Aleksa Stepanović

Free Agent
- Position: Power forward

Personal information
- Born: 2 June 1998 (age 26) Niš, FR Yugoslavia
- Nationality: Serbian
- Listed height: 2.07 m (6 ft 9 in)
- Listed weight: 93 kg (205 lb)

Career information
- NBA draft: 2020: undrafted
- Playing career: 2017–present

Career history
- 2015–2018: Spars Sarajevo
- 2018–2019: Dynamic Belgrade
- 2019–2020: Metalac
- 2020–2021: Sloboda Užice
- 2021: Partizan
- 2021–2024: FMP

= Aleksa Stepanović =

Serbian basketball player

Aleksa Stepanović (Алекса Степановић; born 2 June 1998) is a Serbian professional basketball player who last played for FMP of the Adriatic League and the Basketball League of Serbia.

== Playing career ==
A power forward, Stepanović played for Spars Sarajevo, Dynamic Belgrade, Metalac, and Sloboda Užice prior he signed for Partizan in May 2021. In July 2021, he signed a three-year contract extension with Partizan. In November 2021, he parted ways with Partizan. On 16 November 2021, he signed a three-year contract with FMP.

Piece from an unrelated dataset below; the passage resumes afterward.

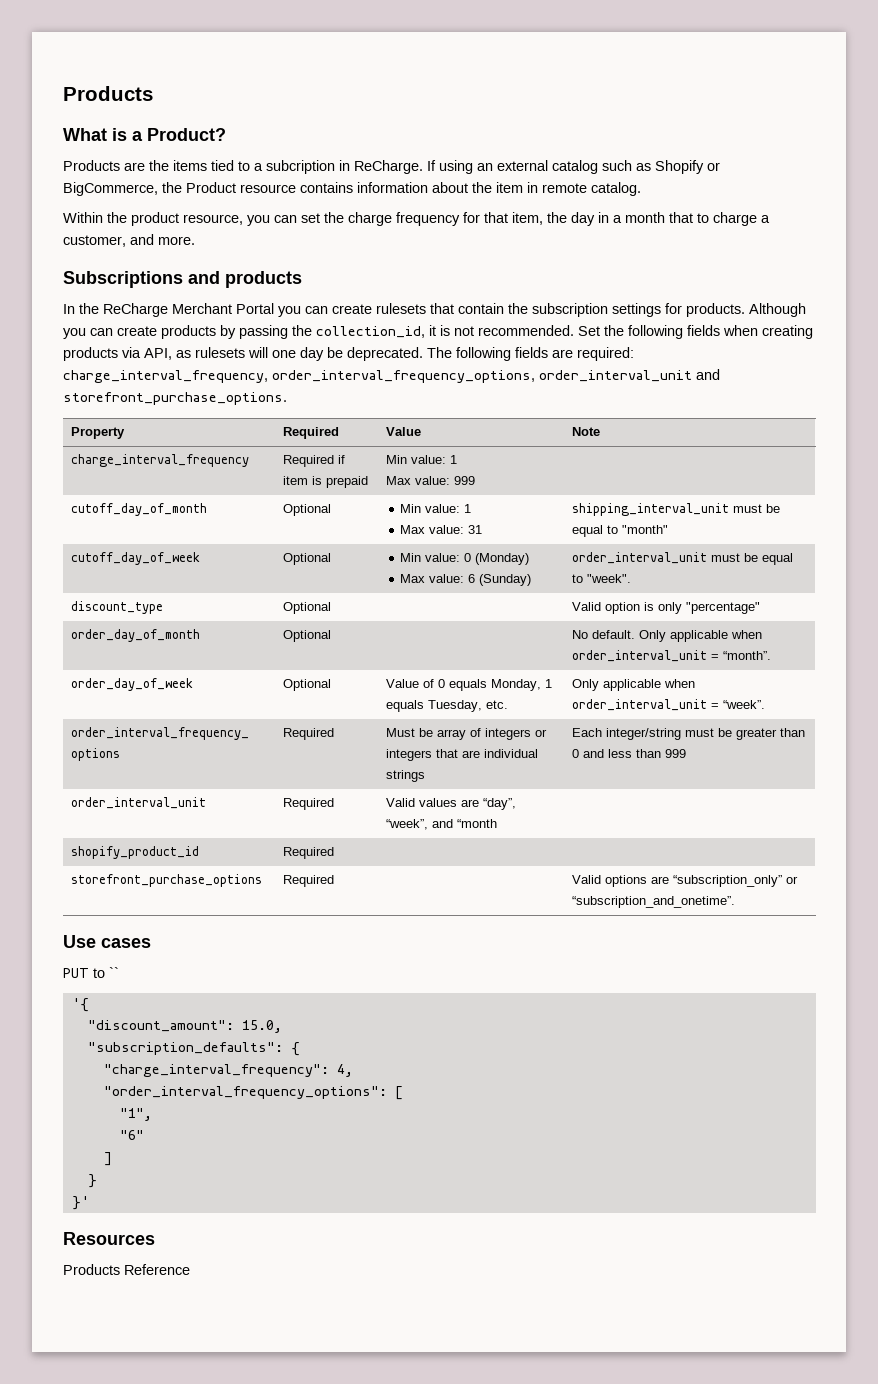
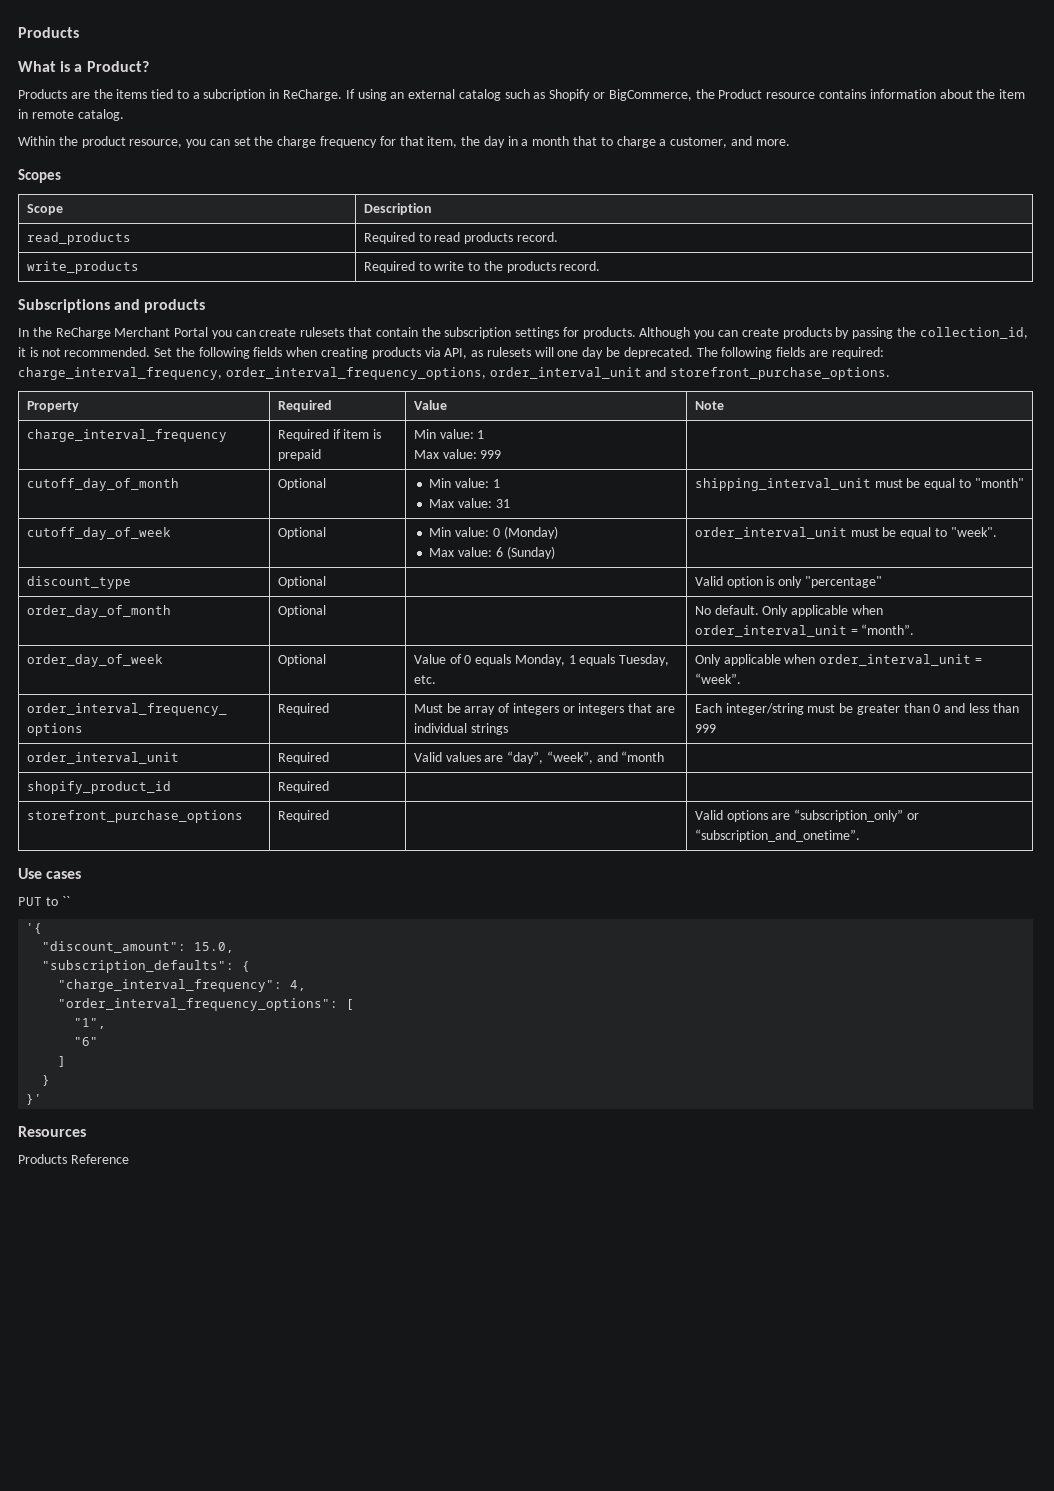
(195, 240) none -> [18,169,61,183] [26,204,63,215] [363,203,432,215] [26,232,131,245] [363,232,558,244] [26,261,139,274] [363,261,601,273] // Scopes // Scope | Description // read_products | Required to read products record. // write_products | Required to write to the products record.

== National team career ==
In December 2016, Stepanović was a member of the Serbian U-18 national team that finished 10th at the FIBA U18 European Championship in Samsun, Turkey. Over three tournament games, he averaged 1.3 points and 1.3 rebounds per game. In July 2017, Stepanović was a member of the Serbian U-20 national team that finished 5th at the FIBA U20 European Championship in Greece. Over five tournament games, he averaged two points, 2.2 rebounds, and 0.8 assists per game. In July 2018, he was a member of the U-20 team that finished 6th at the European Championship in Chemnitz, Germany. Over five tournament games, he averaged 3.1 points, 1.4 rebounds, and 0.4 assists per game.